Unit 07: Polyvalent Models
David Grandorge and Paloma Gormley
This year, the unit will focus on the practice of architecture as a partially autonomous discipline, addressing the issues of polyvalence and material culture in the design of a city scaled building and a structure that will be built at 1:1 on Margent Farm in Cambridge.
Unit 08: Both-And Midland cities III
Takero Shimazaki (t-sa) and Summer Islam
Unit 8 will explore the language of architecture in relation to the ethics of construction. Beginning with Venturi’s definition of design which is ‘Both-And’ - that which embodies contradictory levels of meaning and use, we will propose civic buildings in Stoke on Trent which allow inconsistencies and redundancies, encouraging the seemingly dissimilar to exist side by side.
Unit 09: Gigantism and the Baroque
Stephen Taylor, Theodoros Thysiades and Jamie Dean
Unit 9 will make large residential buildings in London that explore a shift in scale well beyond their immediate context. The Architecture of the Baroque will be explored for its artistic and compositional qualities of scale and distortion.
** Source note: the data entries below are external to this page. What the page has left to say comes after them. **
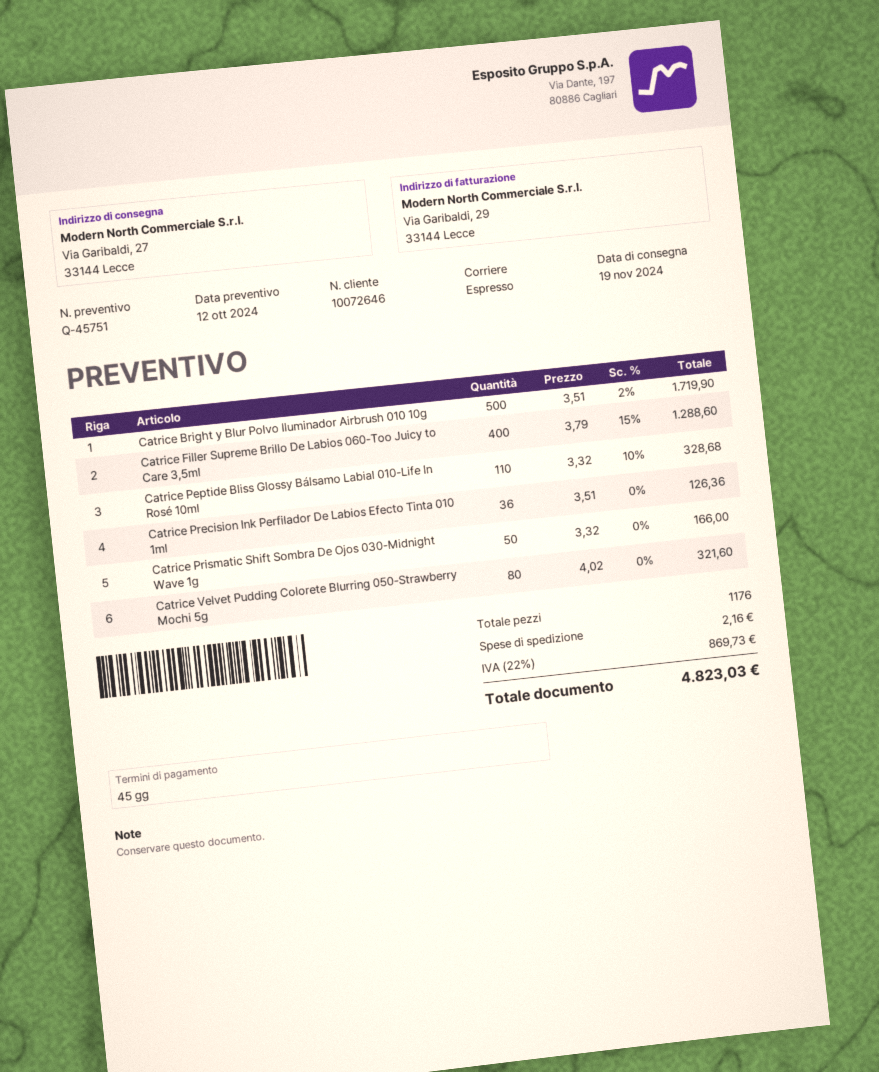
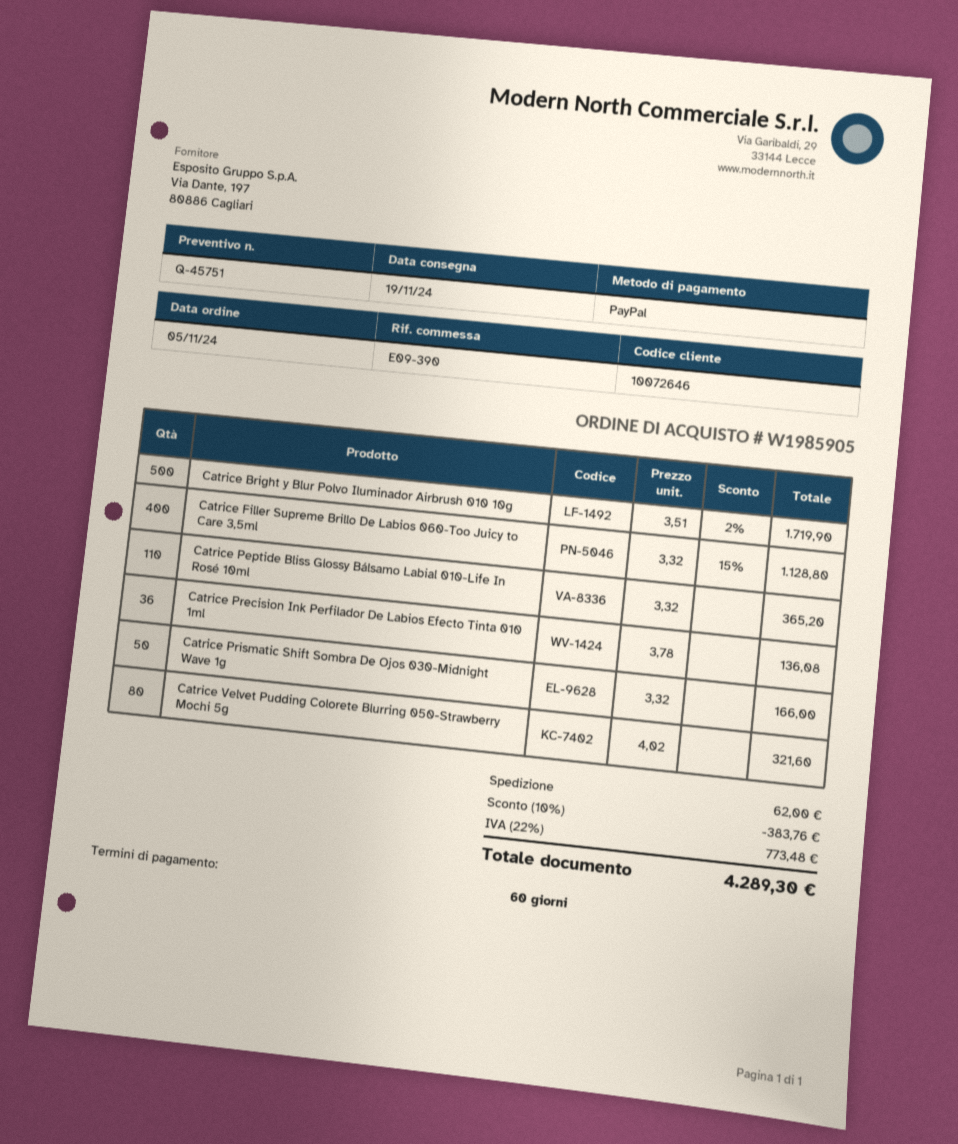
payment terms: 45 days -> 60 days
Catrice Filler Supreme Brillo De Labios 060-Too Juicy to Care 3,5ml: 400 x 3.79 - 15% = 1288.60 -> 400 x 3.32 - 15% = 1128.80
Catrice Peptide Bliss Glossy Bálsamo Labial 010-Life In Rosé 10ml: 110 x 3.32 - 10% = 328.68 -> 110 x 3.32 = 365.20
Catrice Precision Ink Perfilador De Labios Efecto Tinta 010 1ml: 36 x 3.51 = 126.36 -> 36 x 3.78 = 136.08
discount: none -> 10% = 383.76
shipping: 2.16 -> 62.00
tax: 22% = 869.73 -> 22% = 773.48
total: 4823.03 -> 4289.30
Unit 14: Roding Riverfront
Pierre d’Avoine and Pereen d'Avoine
Unit 14 will study the Roding River in Barking, East London. We will engage with a variety of protagonists with interests in the area to evolve proposals for the Roding riverfront and environs.
Unit 15: Good Values
James Binning, Ellie Howard and James Pockson
Unit 15 will work across Erith in the London Borough of Bexley, proposing projects for public sites across the town. Against a backdrop of deepening cuts to public services, ailing high-streets and a purge of industry from the city, we will explore forms of civic architecture, social enterprise and proactive policymaking with the potential to positively and radically renew the built environment.